Scouse (Gluten-free, Primal, Paleo, Perfect Health Diet, Whole30 adaptable)
- Servings: 4
- Time: 3 hours
- Difficulty: Easy
2 tbsp butter, ghee, or coconut oil
2 lbs lamb neck, shoulder, or stew meat (or beef chuck roast), bone-in preferred
1 medium onion, chopped
1.5 lbs potatoes, peeled and cut into bite-sized chunks, divided
2 cups chicken broth
3 large carrots (about 3/4 lb), peeled and cut into bite-sized chunks
1 tbsp Worcestershire sauce
salt and pepper to taste
pickled red cabbage or beets to serve
1. In a dutch oven or stockpot, heat the butter over medium/high heat until frothy; add the lamb pieces and brown on each side until just crispy, about 4 minutes per side. Reduce heat to medium, remove the lamb pieces, and add the onion. Saute until softened, about 6 minutes, then add 1/3 of the potatoes, chicken broth, and browned lamb pieces, then add enough water to just cover the meat. Bring to a boil, then cover and reduce heat to low; simmer until the meat is just tender, about 1.5 hours. Immerse the remaining 2/3 of the peeled potatoes in some cool water to stay fresh as the stew cooks.
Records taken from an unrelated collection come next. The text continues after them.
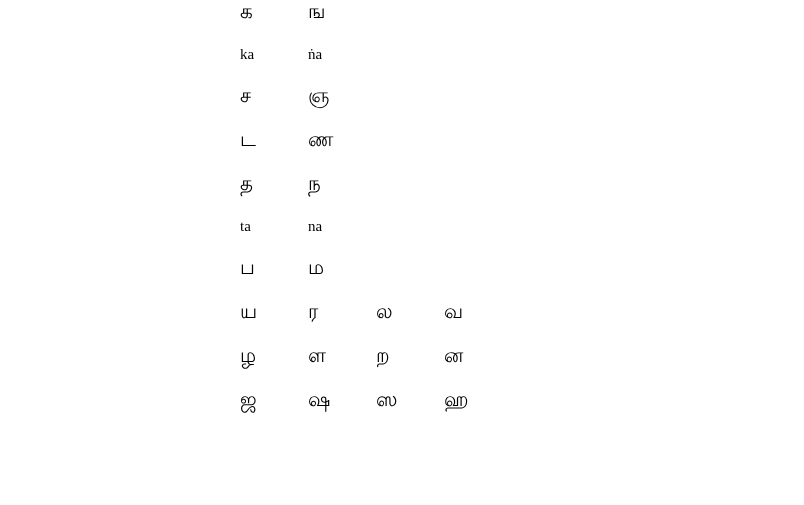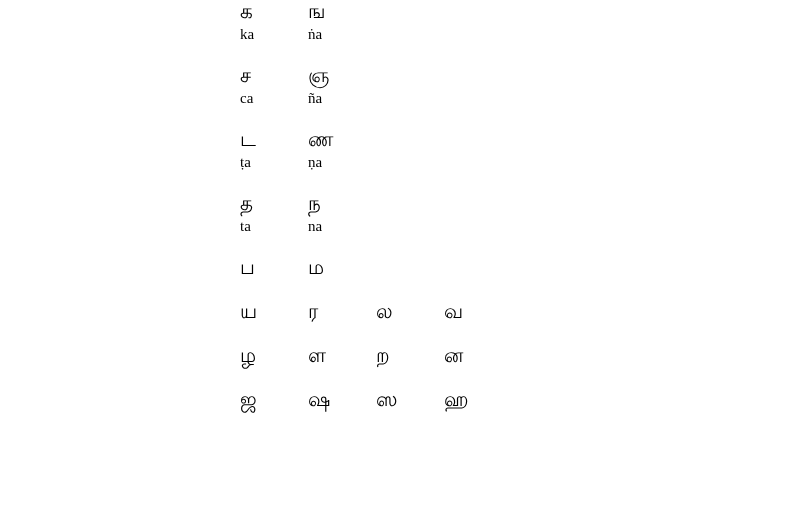"ka" .translit-line .cell { margin-top: none -> 20px }
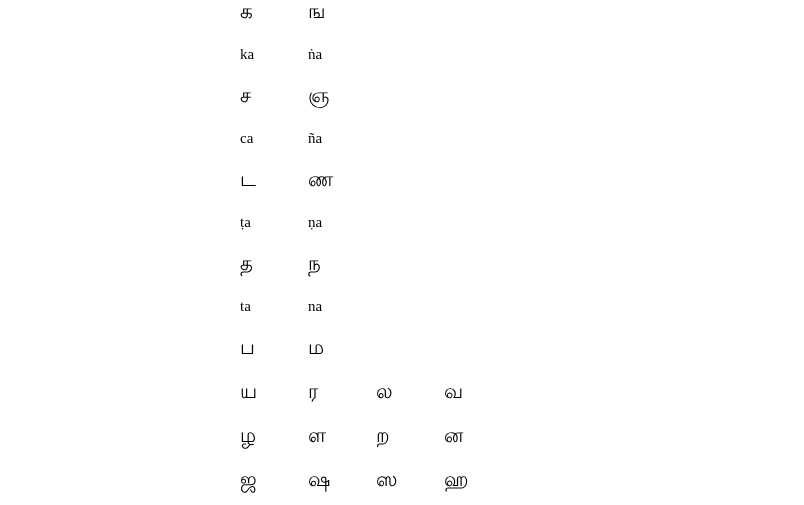"ca" div.cells { html: <div> <div>ca</div> <div>ña</div> </div> -> none }
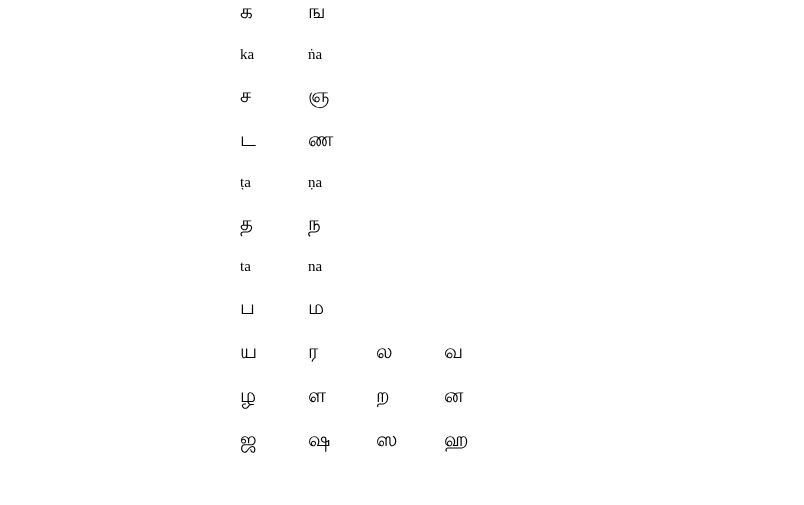"ṭa" div.cells { html: <div> <div>ṭa</div> <div>ṇa</div> </div> -> none }
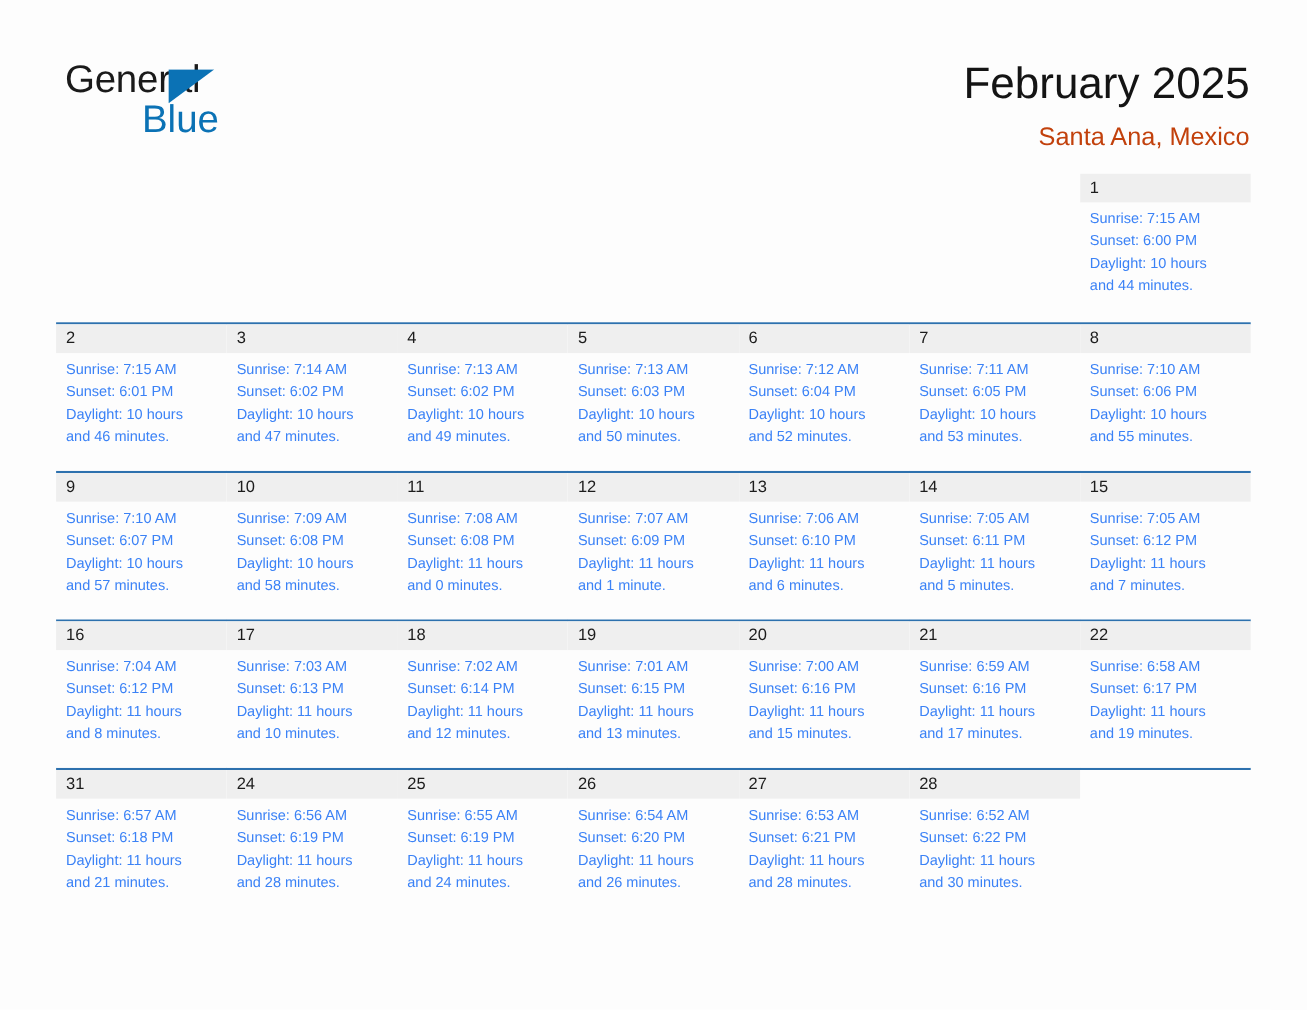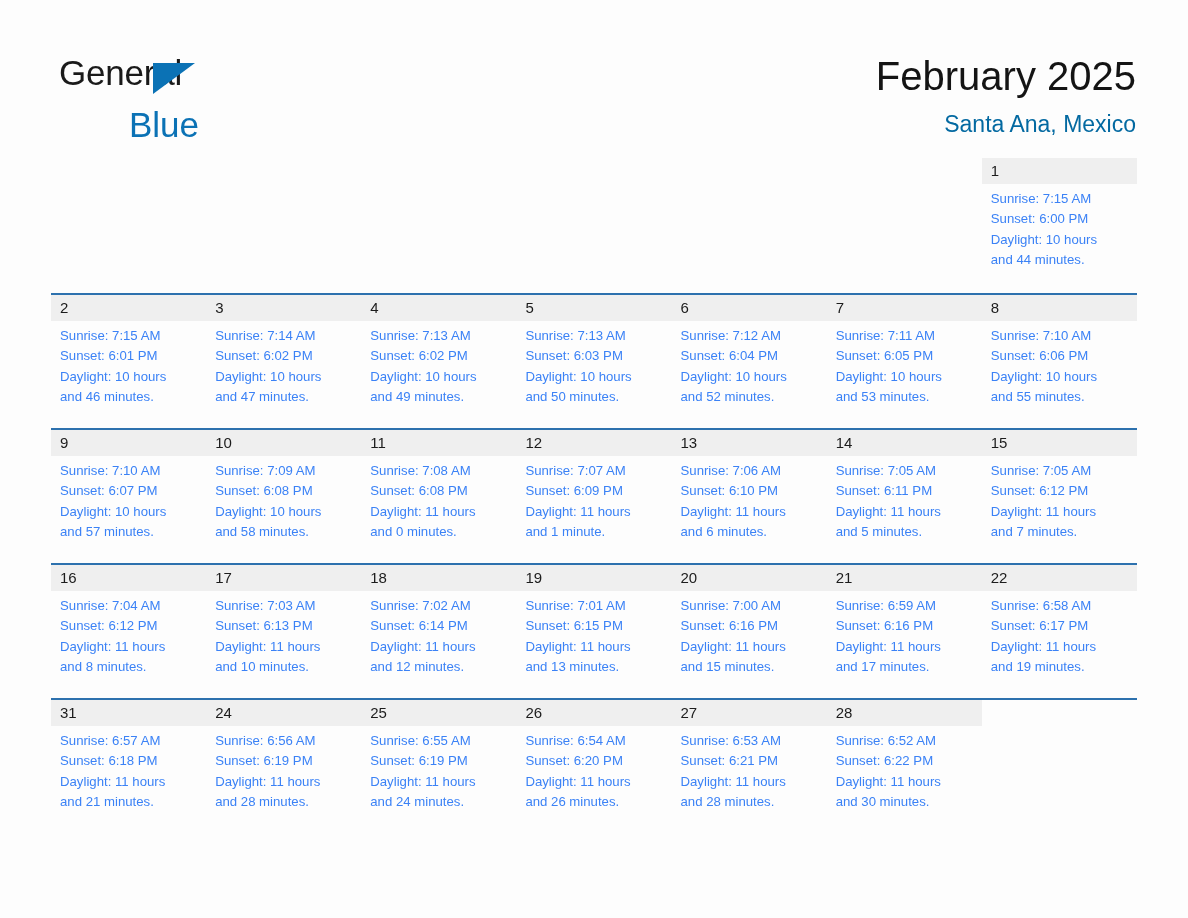"Blue" .logo-blue { margin-top: 16px -> none }
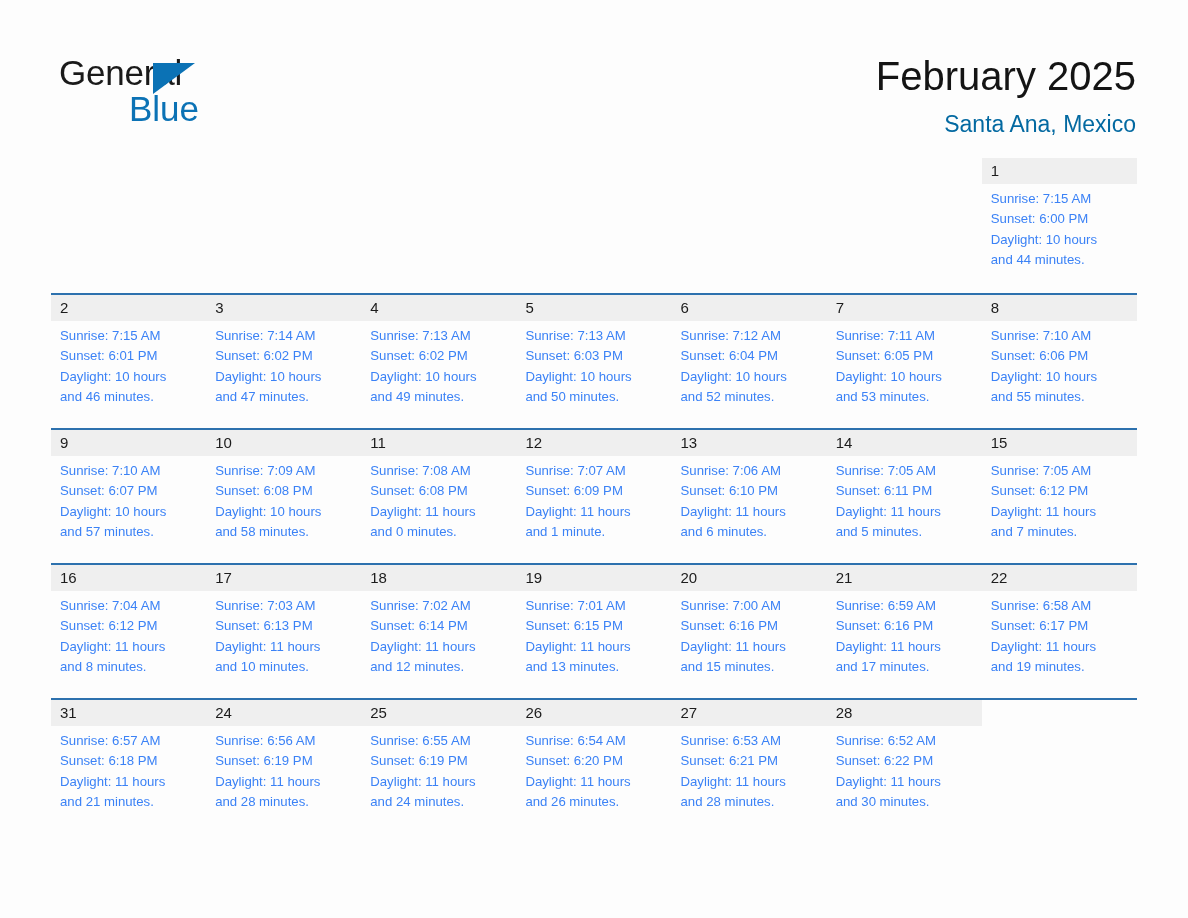"Santa Ana, Mexico" .subtitle { color: #0369a1 -> #c2410c }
2. Once the meat is just tender, fish out the meat pieces and set them aside. Using a potato masher or a whisk, mash the potatoes to create a thick sauce; do not overmash or the potatoes will become gluey. Return the lamb pieces to the pot, minus the bones; pick any meat from the bones and adding it to the pot as well. Stir in the carrots and remaining potatoes; cover and simmer until the vegetables are fork-tender, about 15 minutes.
3. Add the Worcestershire sauce then season with salt and pepper to taste; serve with pickled red cabbage or beets.